### PROMPT:
Pictures excluded, please retype exactly the lines from the start of the data through the line that contains "setIconOrigin, shape, icon", both ends kept, and nothing beyond them.
══════
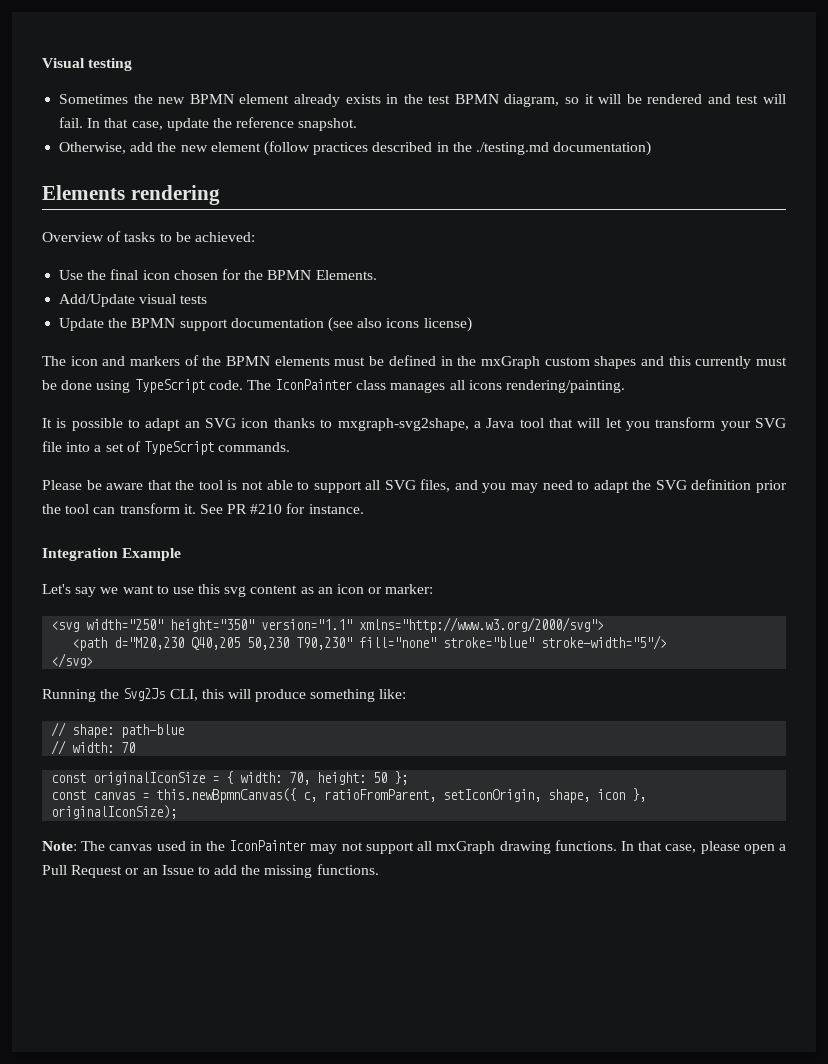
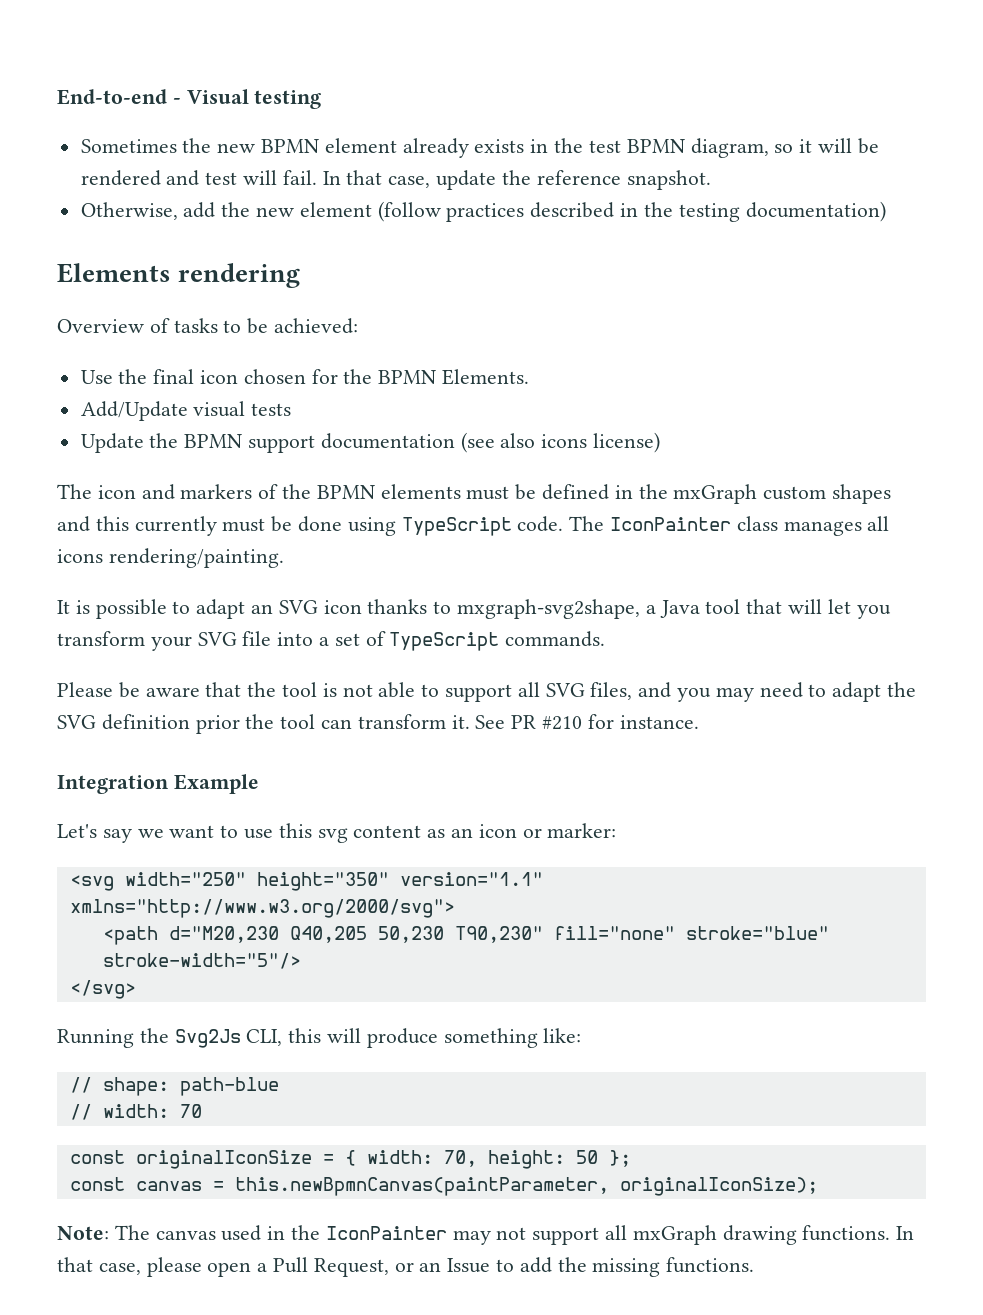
(42, 63) none -> [57,89,181,105] End-to-end -
[475,142,549,155] ./testing.md -> [678,203,740,222] testing
[156,788,647,803] this.newBpmnCanvas({ c, ratioFromParent, setIconOrigin, shape, icon }, -> [234,1177,609,1196] this.newBpmnCanvas(paintParameter,
[71,865,123,878] Request -> [313,1258,389,1277] Request,

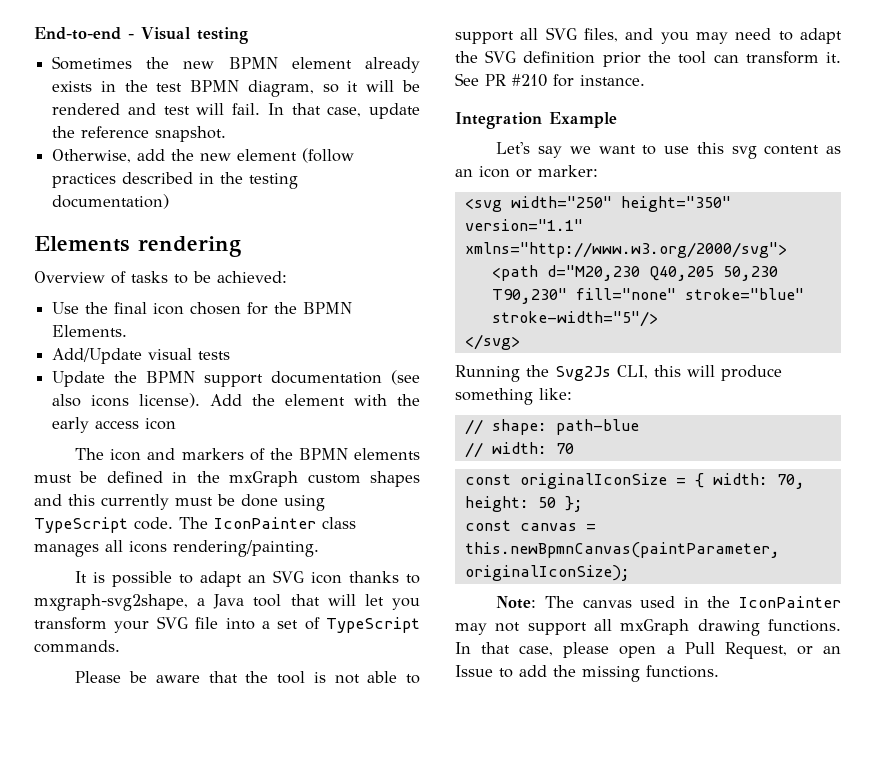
[593,432,661,453] license) -> [139,393,421,408] [52,417,177,433] license). Add the element with the early access icon

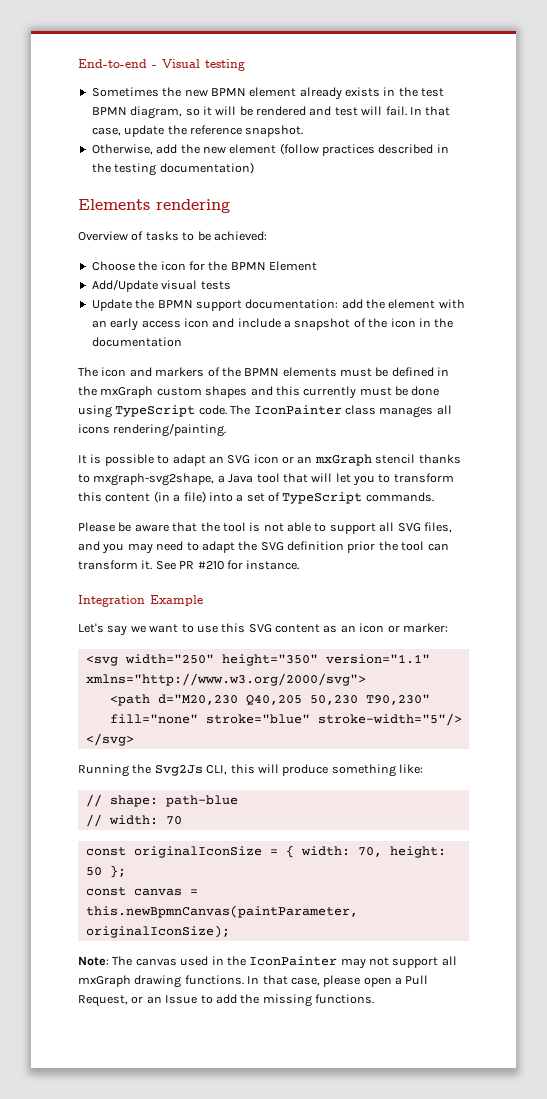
[52,302,242,315] Use the final icon chosen -> [91,261,186,271] Choose the icon
[52,325,128,337] Elements. -> [269,261,317,271] Element
[271,370,420,385] [52,393,243,408] documentation (see also icons license). Add -> [245,299,363,309] documentation: add
[397,394,421,406] the -> [91,320,107,328] an
(177, 424) none -> [212,318,454,330] [91,337,182,347] and include a snapshot of the icon in the documentation
(343, 578) none -> [282,454,416,466] or an mxGraph stencil
[34,616,219,633] transform your SVG file -> [378,473,454,483] [78,491,206,503] to transform this content (in a file)
[731,146,757,159] svg -> [248,624,272,633] SVG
══════
### RESPONSE:
(42, 63) none -> [57,89,181,105] End-to-end -
[475,142,549,155] ./testing.md -> [678,203,740,222] testing
[156,788,647,803] this.newBpmnCanvas({ c, ratioFromParent, setIconOrigin, shape, icon }, -> [234,1177,609,1196] this.newBpmnCanvas(paintParameter,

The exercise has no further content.